**Dataset records**
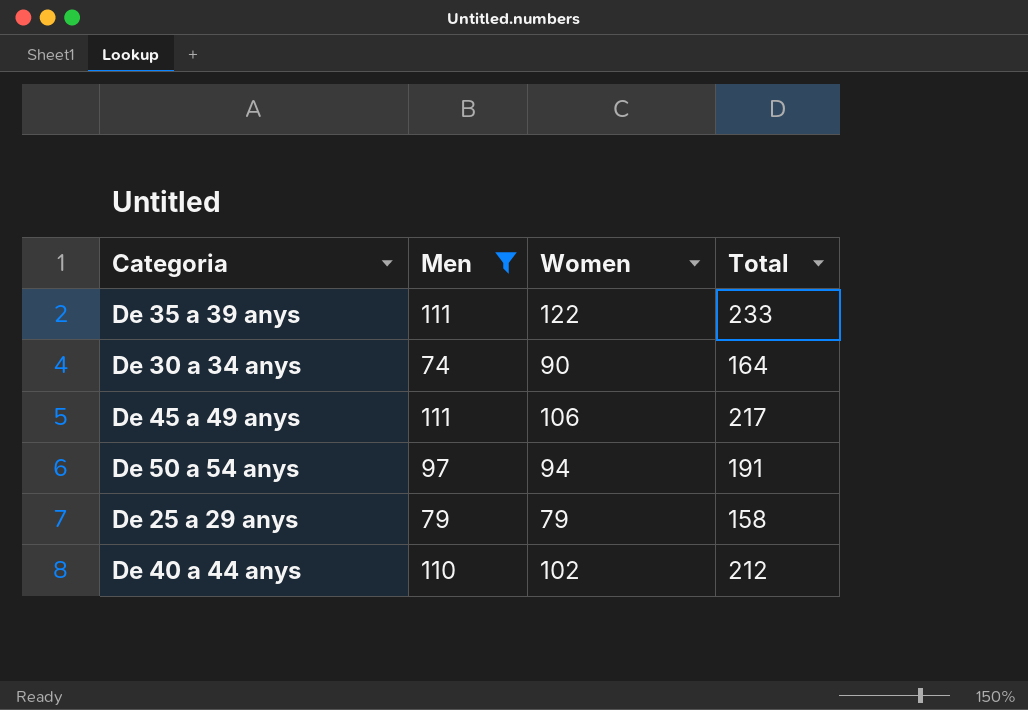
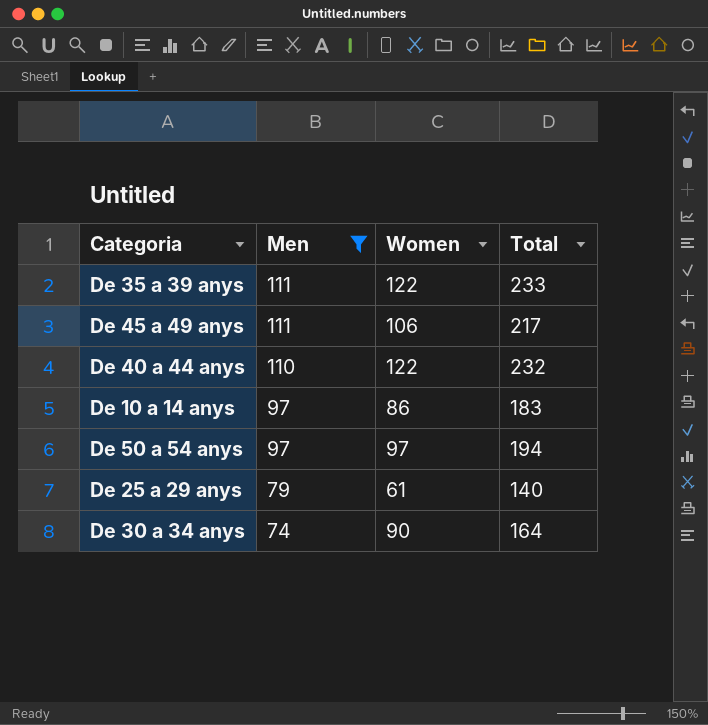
row order: none -> Men descending
De 40 a 44 anys | Women: 102 -> 122
De 40 a 44 anys | Total: 212 -> 232
row De 10 a 14 anys: none -> 97 | 86 | 183
De 50 a 54 anys | Women: 94 -> 97
De 50 a 54 anys | Total: 191 -> 194
De 25 a 29 anys | Women: 79 -> 61
De 25 a 29 anys | Total: 158 -> 140

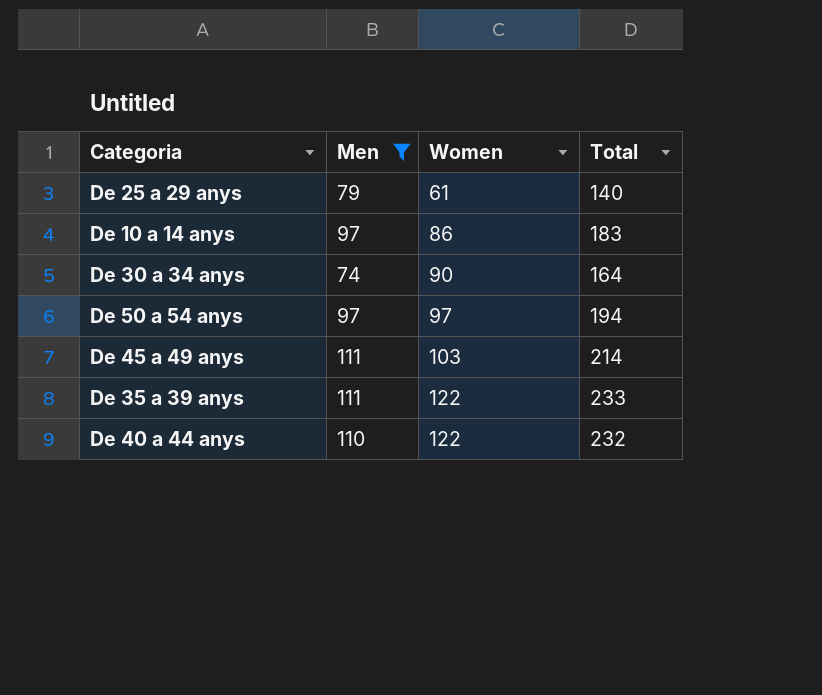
row order: Men descending -> Women ascending
De 45 a 49 anys | Women: 106 -> 103
De 45 a 49 anys | Total: 217 -> 214

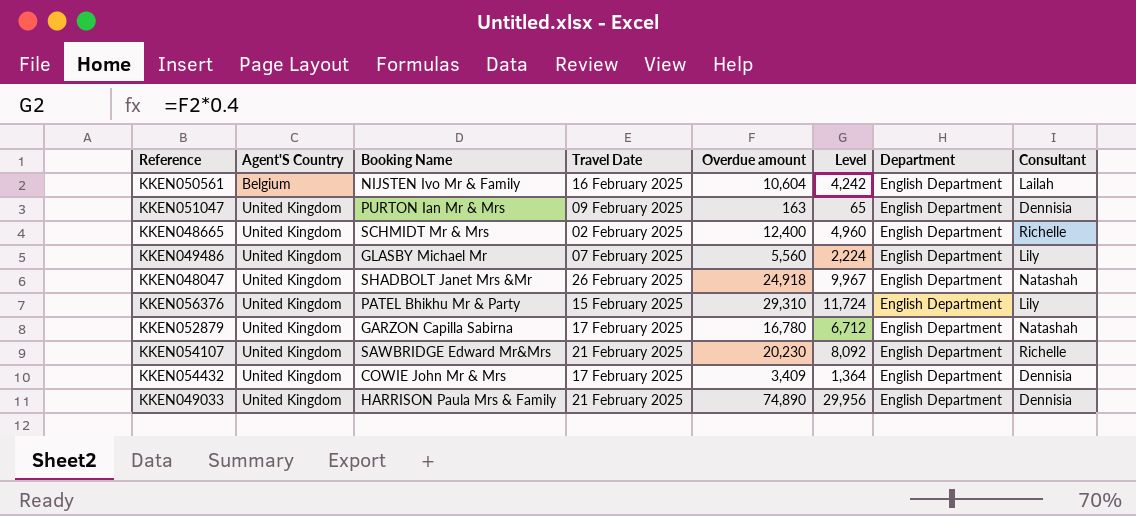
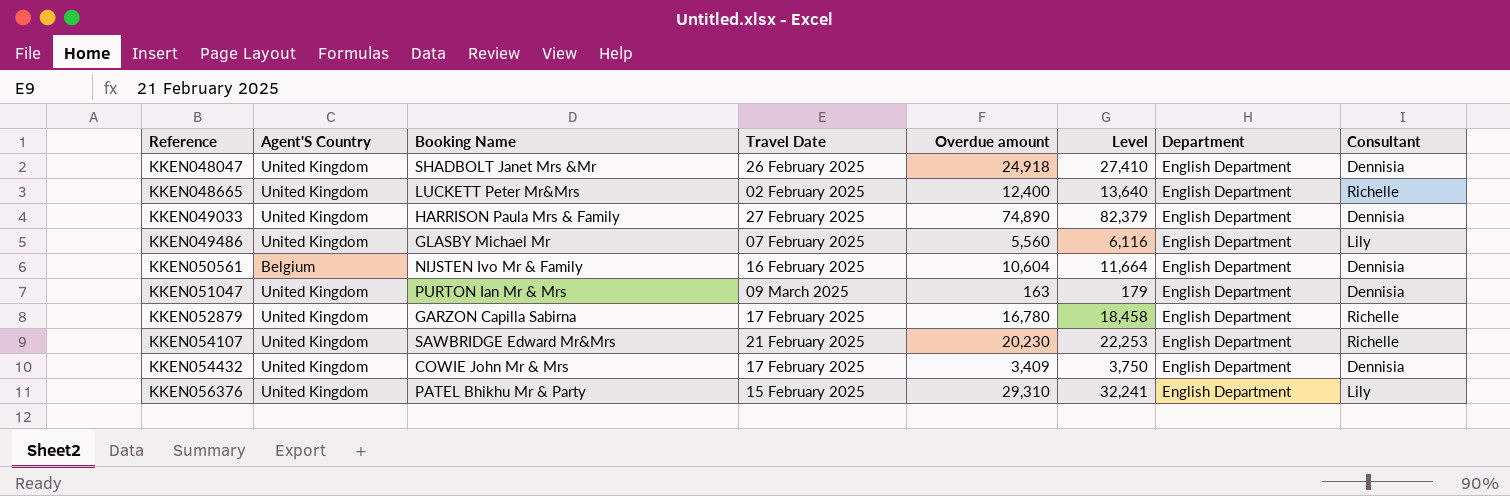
row order: Agent'S Country ascending -> Reference ascending
column Level | formula: [Overdue amount] * 0.4 -> [Overdue amount] * 1.1
KKEN048047 | Consultant: Natashah -> Dennisia
KKEN048665 | Booking Name: SCHMIDT Mr & Mrs -> LUCKETT Peter Mr&Mrs
KKEN049033 | Travel Date: 21 February 2025 -> 27 February 2025
KKEN050561 | Consultant: Lailah -> Dennisia
KKEN051047 | Travel Date: 09 February 2025 -> 09 March 2025
KKEN052879 | Consultant: Natashah -> Richelle

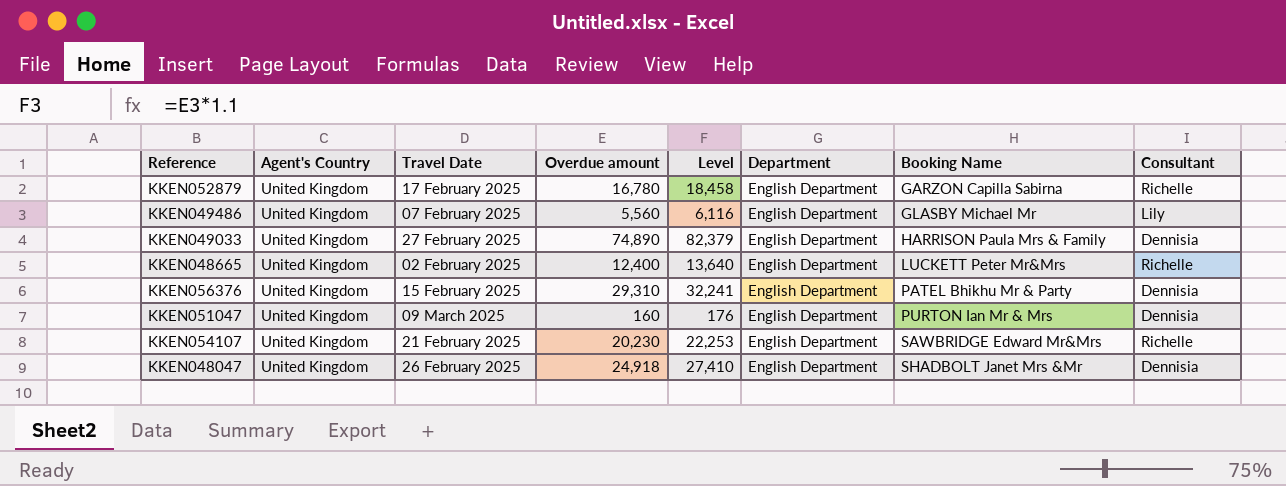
row order: Reference ascending -> Booking Name ascending
column name: Agent'S Country -> Agent's Country
column Booking Name | position: 3 -> 7
row KKEN050561: Belgium | NIJSTEN Ivo Mr & Family | 16 February 2025 | 10,604 | 11,664 | English Department | Dennisia -> none
row KKEN054432: United Kingdom | COWIE John Mr & Mrs | 17 February 2025 | 3,409 | 3,750 | English Department | Dennisia -> none
KKEN056376 | Consultant: Lily -> Dennisia
KKEN051047 | Overdue amount: 163 -> 160
KKEN051047 | Level: 179 -> 176

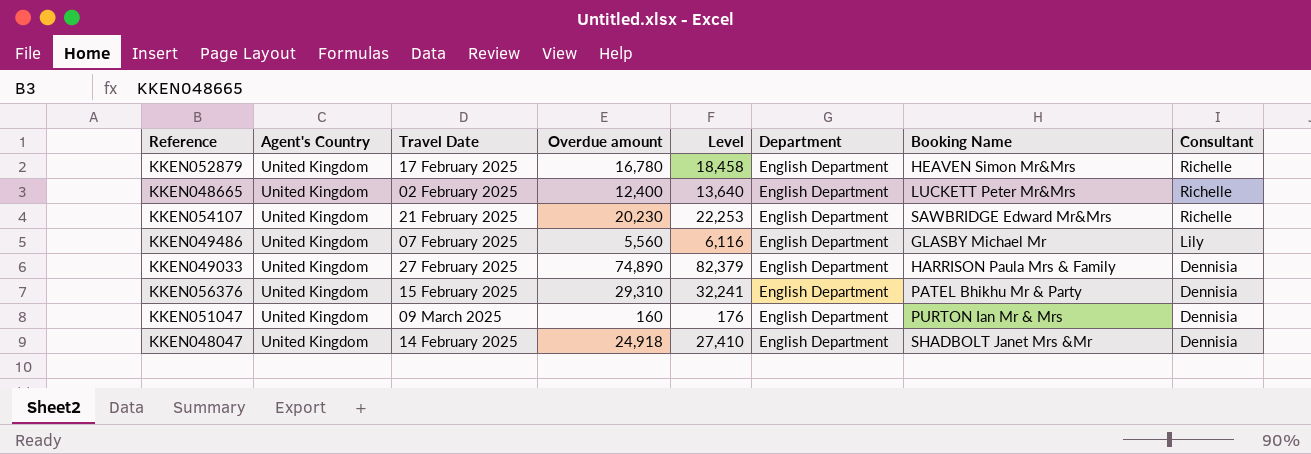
row order: Booking Name ascending -> Consultant descending
KKEN052879 | Booking Name: GARZON Capilla Sabirna -> HEAVEN Simon Mr&Mrs
KKEN048047 | Travel Date: 26 February 2025 -> 14 February 2025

**Work instruction**
From the entries above, work out how many lines include "Reference"; the number is the only answer wanted.

**Response to the task**
2